A la tribune est accroché un portrait géant du chef spirituel du Hamas, cheikh Ahmad Yassine, assassiné en 2004 par l'armée israélienne, entre deux fresques évoquant l'enlèvement de Gilad Shalit, échangé contre les prisonniers palestiniens, avec l'inscription "par la résistance nous triomphons".
"Le monde entier se préoccupe du sort d'un soldat israélien mais pas de 5.000 prisonniers palestiniens", s'indigne Oum Mohammad, une institutrice, voilée venue avec ses trois enfants, sans pour autant déplorer la disproportion des termes de l'échange: 1.027 détenus palestinien contre un soldat israélien.
"Il aurait fallu l'échanger contre les 5.000 prisonniers", estime-t-elle.
"C'est un très beau jour pour nous de voir les prisonniers libres parce que nous pensions qu'ils mourraient dans les prisons israéliennes", explique Haj Saleh Hammouda, 63 ans.
Le convoi de huit bus était entré en fin de matinée par le terminal de Rafah, à la frontière avec l'Egypte.
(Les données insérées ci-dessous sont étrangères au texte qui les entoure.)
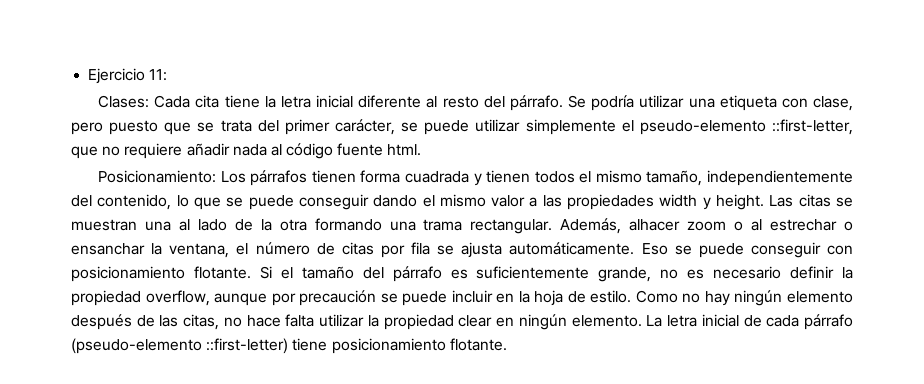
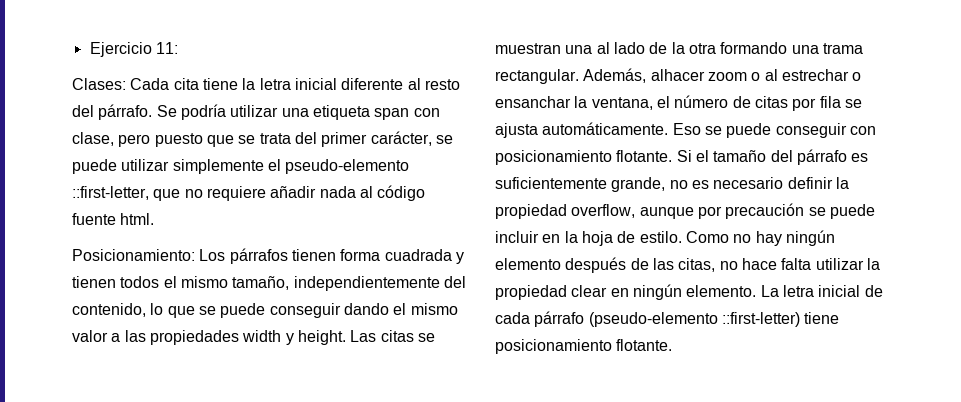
- Se podría utilizar una etiqueta con clase, pero puesto que se trata del primer carácter, se puede utilizar simplemente el pseudo-elemento ::first-letter, que no requiere añadir nada al código fuente html.
+ Se podría utilizar una etiqueta span con clase, pero puesto que se trata del primer carácter, se puede utilizar simplemente el pseudo-elemento ::first-letter, que no requiere añadir nada al código fuente html.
Trois véhicules des Brigades Ezzedine al-Qassam, suivis d'un de la Croix-Rouge, ouvraient la marche.
Au même moment, en Cisjordanie, un convoi d'autobus a acheminé 117 détenus à Ramallah, pour un accueil officiel par le président Mahmoud Abbas, qui a rendu hommage aux "sacrifices et aux efforts" des prisonniers.
"Par la grâce de Dieu, nous verrons tous les prisonniers, hommes et femmes, rentrer dans leur patrie", a assuré M. Abbas dans un discours.
A Rafah, où les attendaient quelques centaines de leurs proches et de dignitaires, dont Ismaïl Haniyeh, les prisonniers ont salué la foule avant de descendre des bus, certains se prosternant sur le sol.
Ils ont embrassé les personnes venues les accueillir, au milieu d'une haie d'honneur, sous des jets de pétales de fleurs, après avoir reçu une décoration aux couleurs du drapeau palestinien.
"C'est une joie indescriptible de voir mes enfants", s'est exclamé Raëd Abou Lebdeh, condamné à quatre peines à perpétuité, dont il a purgé 13 ans, étreignant sa fille Mariam, 13 ans, qu'il n'avait jamais vue.
"Je suis triste que les autres prisonniers ne soient pas encore sortis mais nous les libérerons bientôt", a-t-il affirmé.
"J'ai l'impression de naître aujourd'hui, c'est la première fois que je vois mon père et que je l'embrasse", a sangloté sa fille.
A Gaza, à la devanture des boutiques de drapeaux, fidèle baromètre de l'opinion publique, les étendards palestiniens neufs claquaient au vent, reléguant au second plan les drapeaux plus exotiques, de la Turquie au Venezuela, en signe de reconnaissance à leur soutien à la cause palestinienne.
Preuve que cette fois, la "victoire" palestinienne ne doit rien à personne.